-- Opening Marker --

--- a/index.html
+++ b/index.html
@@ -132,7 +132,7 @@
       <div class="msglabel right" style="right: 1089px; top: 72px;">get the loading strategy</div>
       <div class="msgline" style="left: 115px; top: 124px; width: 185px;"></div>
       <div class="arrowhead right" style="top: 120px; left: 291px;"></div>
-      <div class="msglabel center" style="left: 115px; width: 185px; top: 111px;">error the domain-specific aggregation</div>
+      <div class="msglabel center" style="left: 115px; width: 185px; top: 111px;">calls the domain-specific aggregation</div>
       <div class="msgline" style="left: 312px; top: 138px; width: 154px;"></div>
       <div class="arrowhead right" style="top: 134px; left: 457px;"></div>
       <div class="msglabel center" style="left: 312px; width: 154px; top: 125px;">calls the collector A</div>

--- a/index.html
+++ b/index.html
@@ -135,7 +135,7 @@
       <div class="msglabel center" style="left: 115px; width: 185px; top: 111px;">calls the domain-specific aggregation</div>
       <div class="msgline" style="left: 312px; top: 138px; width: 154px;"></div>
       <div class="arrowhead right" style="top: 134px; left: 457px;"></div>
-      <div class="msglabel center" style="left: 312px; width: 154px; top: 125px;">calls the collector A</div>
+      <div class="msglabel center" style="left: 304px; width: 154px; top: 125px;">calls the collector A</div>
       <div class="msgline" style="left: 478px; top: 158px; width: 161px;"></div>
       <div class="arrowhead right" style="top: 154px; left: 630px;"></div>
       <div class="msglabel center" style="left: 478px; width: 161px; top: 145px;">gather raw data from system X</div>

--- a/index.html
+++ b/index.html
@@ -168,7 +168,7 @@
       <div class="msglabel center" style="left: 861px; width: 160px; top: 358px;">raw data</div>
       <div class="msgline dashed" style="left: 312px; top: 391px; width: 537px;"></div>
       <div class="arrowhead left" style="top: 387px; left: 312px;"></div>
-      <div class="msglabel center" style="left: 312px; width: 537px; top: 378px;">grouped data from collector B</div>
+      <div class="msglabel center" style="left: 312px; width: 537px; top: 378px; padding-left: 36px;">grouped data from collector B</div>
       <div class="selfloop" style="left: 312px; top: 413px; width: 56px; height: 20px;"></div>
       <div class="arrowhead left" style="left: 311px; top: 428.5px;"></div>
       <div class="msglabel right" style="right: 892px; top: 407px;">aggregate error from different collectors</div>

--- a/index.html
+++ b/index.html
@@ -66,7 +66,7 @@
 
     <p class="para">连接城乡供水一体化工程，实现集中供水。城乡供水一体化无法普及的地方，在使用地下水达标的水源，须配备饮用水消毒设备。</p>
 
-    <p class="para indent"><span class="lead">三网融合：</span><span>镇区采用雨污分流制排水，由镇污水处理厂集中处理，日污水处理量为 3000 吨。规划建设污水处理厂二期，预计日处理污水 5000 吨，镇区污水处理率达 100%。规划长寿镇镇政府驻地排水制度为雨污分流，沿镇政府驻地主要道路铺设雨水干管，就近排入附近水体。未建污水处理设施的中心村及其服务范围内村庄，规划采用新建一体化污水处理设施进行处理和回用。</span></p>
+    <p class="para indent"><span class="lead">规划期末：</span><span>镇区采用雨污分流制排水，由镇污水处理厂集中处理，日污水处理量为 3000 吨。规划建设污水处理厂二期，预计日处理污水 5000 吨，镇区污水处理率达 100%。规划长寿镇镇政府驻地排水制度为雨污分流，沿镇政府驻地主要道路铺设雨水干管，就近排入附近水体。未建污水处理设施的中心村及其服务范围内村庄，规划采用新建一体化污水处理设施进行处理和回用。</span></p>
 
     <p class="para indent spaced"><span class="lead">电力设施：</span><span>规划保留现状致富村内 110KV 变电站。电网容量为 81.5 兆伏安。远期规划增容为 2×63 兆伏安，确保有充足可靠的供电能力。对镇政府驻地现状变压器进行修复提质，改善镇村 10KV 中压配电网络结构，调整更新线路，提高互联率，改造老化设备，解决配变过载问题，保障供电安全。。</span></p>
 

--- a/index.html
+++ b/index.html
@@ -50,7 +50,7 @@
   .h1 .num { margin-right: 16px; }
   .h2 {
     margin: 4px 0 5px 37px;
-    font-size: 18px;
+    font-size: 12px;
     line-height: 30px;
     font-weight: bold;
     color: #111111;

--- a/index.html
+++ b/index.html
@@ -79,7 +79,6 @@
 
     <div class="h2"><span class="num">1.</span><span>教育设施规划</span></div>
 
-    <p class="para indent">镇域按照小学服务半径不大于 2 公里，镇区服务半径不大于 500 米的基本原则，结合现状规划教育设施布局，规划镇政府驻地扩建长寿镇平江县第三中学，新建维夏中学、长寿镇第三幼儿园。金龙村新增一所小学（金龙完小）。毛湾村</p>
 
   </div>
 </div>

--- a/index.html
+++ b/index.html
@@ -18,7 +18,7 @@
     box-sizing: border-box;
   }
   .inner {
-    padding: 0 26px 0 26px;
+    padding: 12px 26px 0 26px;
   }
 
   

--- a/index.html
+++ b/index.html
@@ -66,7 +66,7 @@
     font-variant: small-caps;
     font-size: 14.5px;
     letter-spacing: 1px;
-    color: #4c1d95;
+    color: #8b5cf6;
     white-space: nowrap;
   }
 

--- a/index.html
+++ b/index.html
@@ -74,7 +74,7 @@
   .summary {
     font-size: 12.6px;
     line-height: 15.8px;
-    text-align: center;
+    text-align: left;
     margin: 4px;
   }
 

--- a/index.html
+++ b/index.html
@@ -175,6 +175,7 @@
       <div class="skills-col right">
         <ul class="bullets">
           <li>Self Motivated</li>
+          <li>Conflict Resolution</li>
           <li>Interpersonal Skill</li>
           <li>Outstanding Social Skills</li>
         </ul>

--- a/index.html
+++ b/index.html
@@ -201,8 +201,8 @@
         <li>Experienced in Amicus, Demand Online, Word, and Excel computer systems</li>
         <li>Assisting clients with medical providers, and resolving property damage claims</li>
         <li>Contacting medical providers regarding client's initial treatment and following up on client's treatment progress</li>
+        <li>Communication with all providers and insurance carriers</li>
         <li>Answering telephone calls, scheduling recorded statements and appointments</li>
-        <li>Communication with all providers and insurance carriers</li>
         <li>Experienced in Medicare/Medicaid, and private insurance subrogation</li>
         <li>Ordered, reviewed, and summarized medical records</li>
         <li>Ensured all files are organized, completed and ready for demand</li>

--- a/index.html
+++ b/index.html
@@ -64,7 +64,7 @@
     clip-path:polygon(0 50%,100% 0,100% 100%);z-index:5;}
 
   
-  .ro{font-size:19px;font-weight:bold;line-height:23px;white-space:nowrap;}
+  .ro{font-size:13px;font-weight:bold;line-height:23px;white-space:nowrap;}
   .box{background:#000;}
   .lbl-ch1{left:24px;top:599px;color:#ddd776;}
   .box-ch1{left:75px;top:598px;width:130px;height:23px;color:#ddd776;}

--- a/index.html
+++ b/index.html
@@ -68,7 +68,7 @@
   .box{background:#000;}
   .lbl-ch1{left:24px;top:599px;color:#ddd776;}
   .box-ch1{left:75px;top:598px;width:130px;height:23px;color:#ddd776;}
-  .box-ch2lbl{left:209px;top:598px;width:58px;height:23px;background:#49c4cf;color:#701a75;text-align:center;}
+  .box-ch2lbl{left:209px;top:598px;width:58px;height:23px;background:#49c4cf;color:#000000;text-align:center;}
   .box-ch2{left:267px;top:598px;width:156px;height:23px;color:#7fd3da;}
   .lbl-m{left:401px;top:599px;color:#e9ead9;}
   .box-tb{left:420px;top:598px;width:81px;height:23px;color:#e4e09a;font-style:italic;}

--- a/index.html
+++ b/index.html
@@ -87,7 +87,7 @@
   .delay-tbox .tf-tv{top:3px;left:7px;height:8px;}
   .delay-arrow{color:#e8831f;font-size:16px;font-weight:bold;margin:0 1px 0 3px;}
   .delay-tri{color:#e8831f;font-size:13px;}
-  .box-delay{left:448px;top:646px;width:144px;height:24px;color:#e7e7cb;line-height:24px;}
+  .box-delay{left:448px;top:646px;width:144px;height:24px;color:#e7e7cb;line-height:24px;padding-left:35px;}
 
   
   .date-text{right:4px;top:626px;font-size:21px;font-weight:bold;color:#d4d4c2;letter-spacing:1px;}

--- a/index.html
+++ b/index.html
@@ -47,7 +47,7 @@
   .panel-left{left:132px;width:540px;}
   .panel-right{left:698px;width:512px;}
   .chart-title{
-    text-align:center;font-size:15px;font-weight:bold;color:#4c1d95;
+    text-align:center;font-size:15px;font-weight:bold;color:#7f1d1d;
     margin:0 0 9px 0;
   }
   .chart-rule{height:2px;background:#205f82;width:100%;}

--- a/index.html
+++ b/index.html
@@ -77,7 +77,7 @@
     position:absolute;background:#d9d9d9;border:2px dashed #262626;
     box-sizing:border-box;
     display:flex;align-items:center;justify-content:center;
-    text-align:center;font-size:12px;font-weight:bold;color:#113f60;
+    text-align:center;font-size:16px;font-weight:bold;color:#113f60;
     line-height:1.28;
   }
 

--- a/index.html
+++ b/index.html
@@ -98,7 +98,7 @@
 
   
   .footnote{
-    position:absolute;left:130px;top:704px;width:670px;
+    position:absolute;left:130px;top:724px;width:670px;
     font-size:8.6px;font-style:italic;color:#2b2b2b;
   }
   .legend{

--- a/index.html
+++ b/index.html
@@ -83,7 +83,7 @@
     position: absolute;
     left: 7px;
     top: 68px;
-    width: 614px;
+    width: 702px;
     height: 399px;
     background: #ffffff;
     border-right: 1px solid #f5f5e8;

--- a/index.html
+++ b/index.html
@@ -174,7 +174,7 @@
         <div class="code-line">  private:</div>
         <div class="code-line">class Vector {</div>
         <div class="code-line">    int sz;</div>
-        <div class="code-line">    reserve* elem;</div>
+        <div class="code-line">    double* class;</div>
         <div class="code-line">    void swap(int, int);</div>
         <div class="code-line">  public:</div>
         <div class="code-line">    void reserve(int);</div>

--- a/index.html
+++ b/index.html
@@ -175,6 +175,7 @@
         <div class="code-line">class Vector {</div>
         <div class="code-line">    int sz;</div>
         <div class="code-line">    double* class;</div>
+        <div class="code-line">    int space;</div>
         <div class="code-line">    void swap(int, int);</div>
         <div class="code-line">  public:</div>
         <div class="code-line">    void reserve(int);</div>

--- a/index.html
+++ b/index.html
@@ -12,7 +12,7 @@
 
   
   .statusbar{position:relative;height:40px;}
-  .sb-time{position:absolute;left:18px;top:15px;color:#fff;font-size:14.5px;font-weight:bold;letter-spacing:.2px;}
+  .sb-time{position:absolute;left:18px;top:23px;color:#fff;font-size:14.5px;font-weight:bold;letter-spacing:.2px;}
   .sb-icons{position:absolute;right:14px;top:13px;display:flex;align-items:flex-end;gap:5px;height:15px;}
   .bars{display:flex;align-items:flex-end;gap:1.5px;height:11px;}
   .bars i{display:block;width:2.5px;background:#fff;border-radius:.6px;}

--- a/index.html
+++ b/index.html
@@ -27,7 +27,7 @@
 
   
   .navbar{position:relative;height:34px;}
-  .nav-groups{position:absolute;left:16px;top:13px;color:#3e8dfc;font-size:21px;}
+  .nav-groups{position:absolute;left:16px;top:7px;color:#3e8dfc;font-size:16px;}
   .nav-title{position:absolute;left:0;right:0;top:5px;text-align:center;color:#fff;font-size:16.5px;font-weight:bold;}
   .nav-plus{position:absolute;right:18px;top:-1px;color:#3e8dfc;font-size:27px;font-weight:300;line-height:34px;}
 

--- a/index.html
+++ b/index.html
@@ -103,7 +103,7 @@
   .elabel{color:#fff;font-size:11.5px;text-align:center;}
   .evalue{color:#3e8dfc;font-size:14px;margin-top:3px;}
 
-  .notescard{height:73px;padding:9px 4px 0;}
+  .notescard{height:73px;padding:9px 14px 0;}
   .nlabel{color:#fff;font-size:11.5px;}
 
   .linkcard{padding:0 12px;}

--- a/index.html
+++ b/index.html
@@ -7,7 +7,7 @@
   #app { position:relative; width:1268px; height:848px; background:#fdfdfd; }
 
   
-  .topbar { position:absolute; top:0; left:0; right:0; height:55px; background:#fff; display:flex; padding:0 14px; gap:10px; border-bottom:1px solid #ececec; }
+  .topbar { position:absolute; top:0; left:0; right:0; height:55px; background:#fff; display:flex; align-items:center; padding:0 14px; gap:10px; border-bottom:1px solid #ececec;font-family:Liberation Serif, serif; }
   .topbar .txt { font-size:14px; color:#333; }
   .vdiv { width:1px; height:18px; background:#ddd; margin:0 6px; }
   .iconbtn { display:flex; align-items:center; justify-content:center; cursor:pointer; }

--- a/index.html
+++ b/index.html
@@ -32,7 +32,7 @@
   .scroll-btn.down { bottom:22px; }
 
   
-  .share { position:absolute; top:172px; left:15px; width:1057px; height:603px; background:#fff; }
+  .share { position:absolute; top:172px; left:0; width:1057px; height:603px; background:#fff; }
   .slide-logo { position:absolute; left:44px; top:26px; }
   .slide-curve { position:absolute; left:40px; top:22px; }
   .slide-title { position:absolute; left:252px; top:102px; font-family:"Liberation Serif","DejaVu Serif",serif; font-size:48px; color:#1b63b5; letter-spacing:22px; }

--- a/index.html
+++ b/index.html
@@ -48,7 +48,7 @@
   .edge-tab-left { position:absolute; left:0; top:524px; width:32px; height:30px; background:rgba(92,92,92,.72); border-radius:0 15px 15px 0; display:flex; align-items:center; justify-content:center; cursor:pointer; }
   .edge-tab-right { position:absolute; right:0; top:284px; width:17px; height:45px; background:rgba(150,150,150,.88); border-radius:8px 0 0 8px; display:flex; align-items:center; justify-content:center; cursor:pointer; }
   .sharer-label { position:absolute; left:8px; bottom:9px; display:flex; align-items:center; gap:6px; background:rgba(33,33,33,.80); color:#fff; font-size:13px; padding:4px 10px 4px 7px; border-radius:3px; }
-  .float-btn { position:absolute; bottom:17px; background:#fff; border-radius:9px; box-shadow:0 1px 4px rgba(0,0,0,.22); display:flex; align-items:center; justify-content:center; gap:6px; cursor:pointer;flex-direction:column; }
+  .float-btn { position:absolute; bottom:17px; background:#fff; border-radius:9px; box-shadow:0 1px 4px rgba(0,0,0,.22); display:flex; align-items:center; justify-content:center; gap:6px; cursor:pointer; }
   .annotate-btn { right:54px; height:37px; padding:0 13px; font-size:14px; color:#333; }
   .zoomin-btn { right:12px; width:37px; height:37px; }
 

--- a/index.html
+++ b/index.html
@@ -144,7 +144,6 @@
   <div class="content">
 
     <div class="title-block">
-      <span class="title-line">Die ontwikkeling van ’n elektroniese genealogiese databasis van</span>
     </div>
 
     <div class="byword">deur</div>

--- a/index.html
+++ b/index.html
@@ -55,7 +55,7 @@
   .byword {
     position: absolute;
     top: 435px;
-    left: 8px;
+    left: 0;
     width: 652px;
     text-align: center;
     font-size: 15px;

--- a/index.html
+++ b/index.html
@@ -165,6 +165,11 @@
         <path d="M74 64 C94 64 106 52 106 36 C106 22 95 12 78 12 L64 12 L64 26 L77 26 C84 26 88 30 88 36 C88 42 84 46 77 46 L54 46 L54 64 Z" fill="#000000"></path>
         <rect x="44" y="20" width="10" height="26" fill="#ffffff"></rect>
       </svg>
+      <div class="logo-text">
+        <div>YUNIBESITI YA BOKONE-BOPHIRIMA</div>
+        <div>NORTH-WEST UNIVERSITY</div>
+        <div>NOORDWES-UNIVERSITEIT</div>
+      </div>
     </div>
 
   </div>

-- Closing Marker --

• Your task:
Show the lines of the records that include the string "block".

• Answer section:
   .bars i{display:block;width:2.5px;background:#fff;border-radius:.6px;}
     <div class="title-block">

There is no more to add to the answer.